🤖 AI Summary
This paper studies online decision-making under resource constraints where rewards and costs evolve adversarially over time—a setting in which standard regret bounds fail to guarantee sublinear growth. To address this, we propose a novel learning paradigm guided by a *prescribed expenditure plan* as the benchmark—first of its kind. Our method leverages a primal-dual framework with three key innovations: (i) budget-balance awareness, (ii) robust perturbation compensation, and (iii) dynamic step-size adaptation. Under both full-information and bandit-feedback settings, the algorithm achieves $O(sqrt{T})$ sublinear regret relative to the plan-following benchmark. Theoretical analysis establishes robustness under highly skewed budget allocations, and empirical evaluation demonstrates substantial improvements over plan-agnostic baselines. Our core contribution is the formalization of plan-driven regulation mechanisms and a systematic characterization of regret bounds under deviation from the prescribed expenditure plan.
📝 Abstract
We study online decision making problems under resource constraints, where both reward and cost functions are drawn from distributions that may change adversarially over time. We focus on two canonical settings: $(i)$ online resource allocation where rewards and costs are observed before action selection, and $(ii)$ online learning with resource constraints where they are observed after action selection, under full feedback or bandit feedback. It is well known that achieving sublinear regret in these settings is impossible when reward and cost distributions may change arbitrarily over time.

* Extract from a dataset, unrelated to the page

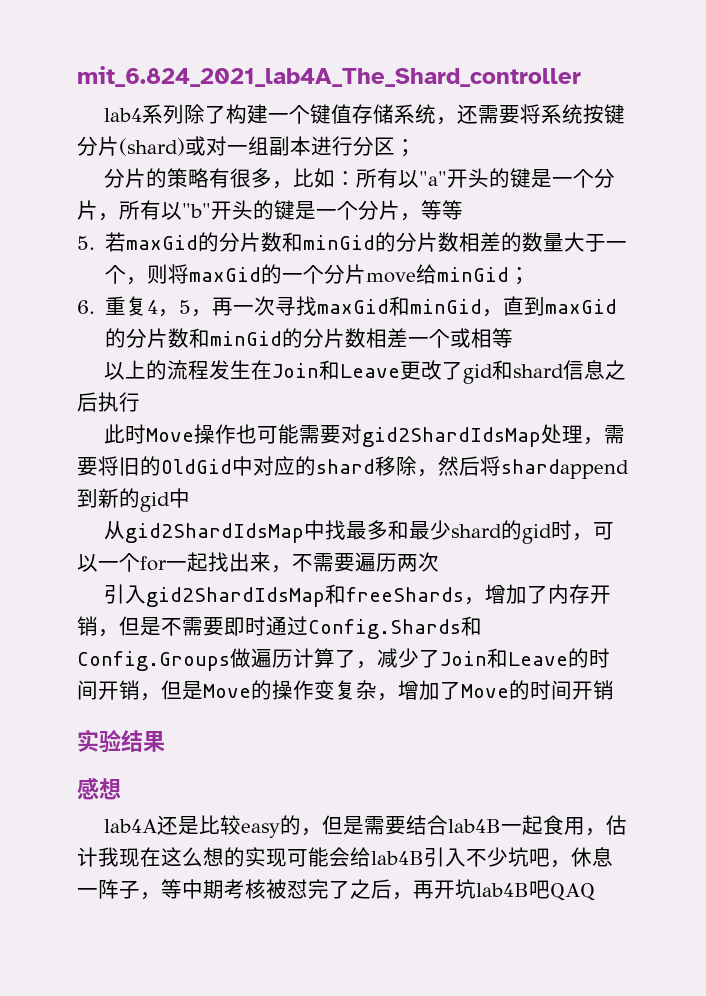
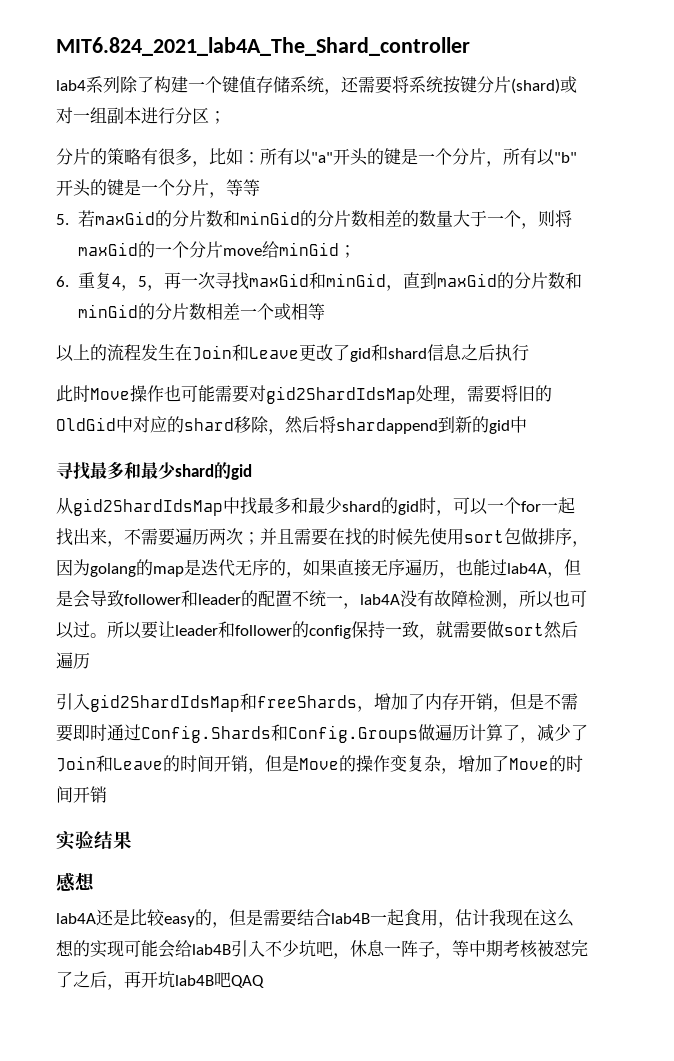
[77,66,581,87] mit_6.824_2021_lab4A_The_Shard_controller -> [56,37,470,56] MIT6.824_2021_lab4A_The_Shard_controller
(190, 498) none -> [56,461,252,480] // 寻找最多和最少shard的gid
(439, 562) none -> [243,528,589,547] [56,559,581,578] [56,590,587,609] [56,620,578,640] [56,652,90,669] ；并且需要在找的时候先使用sort包做排序，因为golang的map是迭代无序的，如果直接无序遍历，也能过lab4A，但是会导致follower和leader的配置不统一，lab4A没有故障检测，所以也可以过。所以要让leader和follower的config保持一致，就需要做sort然后遍历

To address this challenge, we analyze a framework in which the learner is guided by a spending plan--a sequence prescribing expected resource usage across rounds. We design general (primal-)dual methods that achieve sublinear regret with respect to baselines that follow the spending plan. Crucially, the performance of our algorithms improves when the spending plan ensures a well-balanced distribution of the budget across rounds. We additionally provide a robust variant of our methods to handle worst-case scenarios where the spending plan is highly imbalanced. To conclude, we study the regret of our algorithms when competing against benchmarks that deviate from the prescribed spending plan.